* _Data listing_
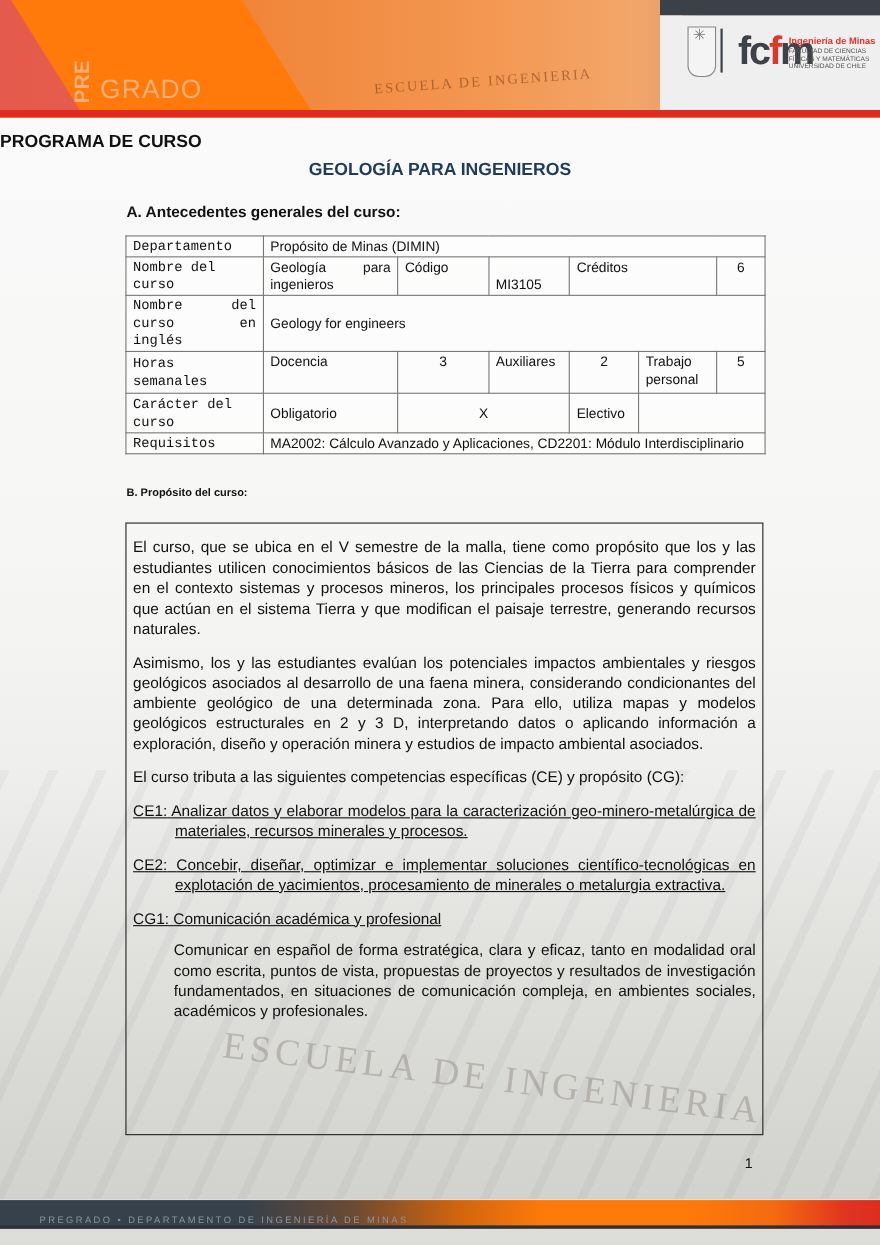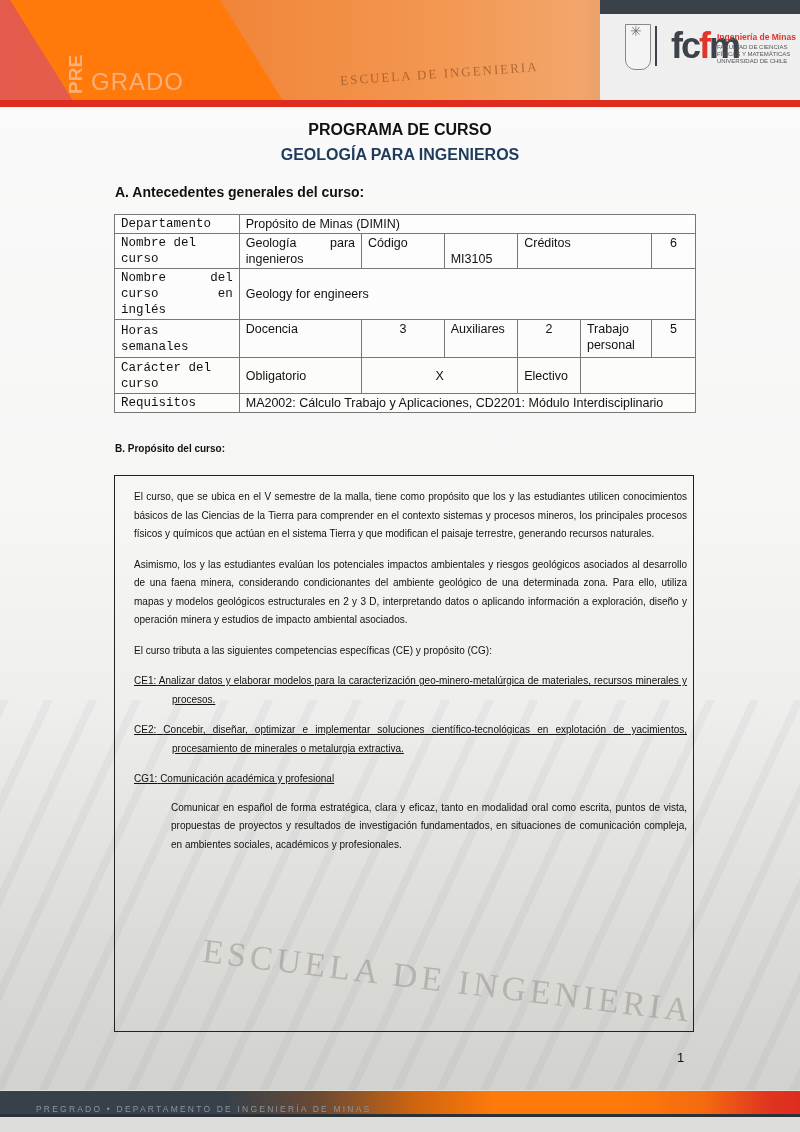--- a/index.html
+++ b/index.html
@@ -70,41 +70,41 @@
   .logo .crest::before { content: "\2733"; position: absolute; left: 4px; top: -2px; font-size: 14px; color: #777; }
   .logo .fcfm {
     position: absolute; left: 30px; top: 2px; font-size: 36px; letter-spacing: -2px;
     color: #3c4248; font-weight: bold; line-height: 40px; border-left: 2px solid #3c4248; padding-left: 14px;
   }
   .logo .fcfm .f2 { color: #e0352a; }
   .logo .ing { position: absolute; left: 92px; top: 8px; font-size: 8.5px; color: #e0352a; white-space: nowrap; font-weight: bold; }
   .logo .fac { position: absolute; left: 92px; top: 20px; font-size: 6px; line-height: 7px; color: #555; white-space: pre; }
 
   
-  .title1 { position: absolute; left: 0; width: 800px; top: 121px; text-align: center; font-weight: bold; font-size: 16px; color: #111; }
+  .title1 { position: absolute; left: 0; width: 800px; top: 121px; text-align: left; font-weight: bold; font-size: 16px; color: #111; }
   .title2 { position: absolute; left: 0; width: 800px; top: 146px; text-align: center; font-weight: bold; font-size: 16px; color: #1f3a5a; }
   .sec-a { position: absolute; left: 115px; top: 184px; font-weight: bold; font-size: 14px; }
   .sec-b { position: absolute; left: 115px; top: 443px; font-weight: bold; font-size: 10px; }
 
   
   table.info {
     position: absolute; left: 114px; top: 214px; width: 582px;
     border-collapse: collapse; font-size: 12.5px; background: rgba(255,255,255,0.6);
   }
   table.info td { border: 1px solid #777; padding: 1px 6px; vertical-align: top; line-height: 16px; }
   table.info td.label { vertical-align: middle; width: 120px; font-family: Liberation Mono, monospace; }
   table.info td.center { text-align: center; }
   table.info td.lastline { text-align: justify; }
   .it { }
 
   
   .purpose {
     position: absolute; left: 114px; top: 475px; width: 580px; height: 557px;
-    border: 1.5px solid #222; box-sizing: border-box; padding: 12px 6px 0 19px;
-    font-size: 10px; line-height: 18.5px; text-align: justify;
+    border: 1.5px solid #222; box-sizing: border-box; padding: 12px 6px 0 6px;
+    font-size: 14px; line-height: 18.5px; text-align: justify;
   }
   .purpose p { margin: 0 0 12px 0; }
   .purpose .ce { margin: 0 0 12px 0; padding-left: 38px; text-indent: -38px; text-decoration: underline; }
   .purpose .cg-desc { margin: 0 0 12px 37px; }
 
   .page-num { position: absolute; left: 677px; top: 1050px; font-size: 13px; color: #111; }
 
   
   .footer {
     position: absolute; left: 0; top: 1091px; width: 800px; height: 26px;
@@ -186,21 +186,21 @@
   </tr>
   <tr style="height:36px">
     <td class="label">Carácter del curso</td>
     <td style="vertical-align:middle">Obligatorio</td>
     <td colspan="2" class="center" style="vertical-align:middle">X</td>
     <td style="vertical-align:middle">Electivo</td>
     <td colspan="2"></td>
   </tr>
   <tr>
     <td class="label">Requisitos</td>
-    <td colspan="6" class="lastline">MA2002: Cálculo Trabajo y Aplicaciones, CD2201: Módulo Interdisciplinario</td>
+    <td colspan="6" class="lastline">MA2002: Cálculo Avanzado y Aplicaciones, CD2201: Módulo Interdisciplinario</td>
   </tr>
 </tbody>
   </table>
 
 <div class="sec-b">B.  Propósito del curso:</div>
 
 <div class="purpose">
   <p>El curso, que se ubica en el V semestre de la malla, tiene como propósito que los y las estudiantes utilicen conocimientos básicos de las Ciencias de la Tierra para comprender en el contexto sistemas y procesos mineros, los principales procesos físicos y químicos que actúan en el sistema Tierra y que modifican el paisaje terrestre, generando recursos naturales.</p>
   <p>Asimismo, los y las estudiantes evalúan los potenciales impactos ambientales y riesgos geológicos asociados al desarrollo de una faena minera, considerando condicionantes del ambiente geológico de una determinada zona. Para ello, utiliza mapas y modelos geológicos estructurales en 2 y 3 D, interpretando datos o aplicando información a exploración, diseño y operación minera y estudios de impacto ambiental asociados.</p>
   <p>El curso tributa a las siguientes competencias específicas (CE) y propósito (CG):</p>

* _What the exercise asks_
Wherever a line in the records above includes "Cálculo", count it, then give the total and nothing besides.

* _Answer space_
2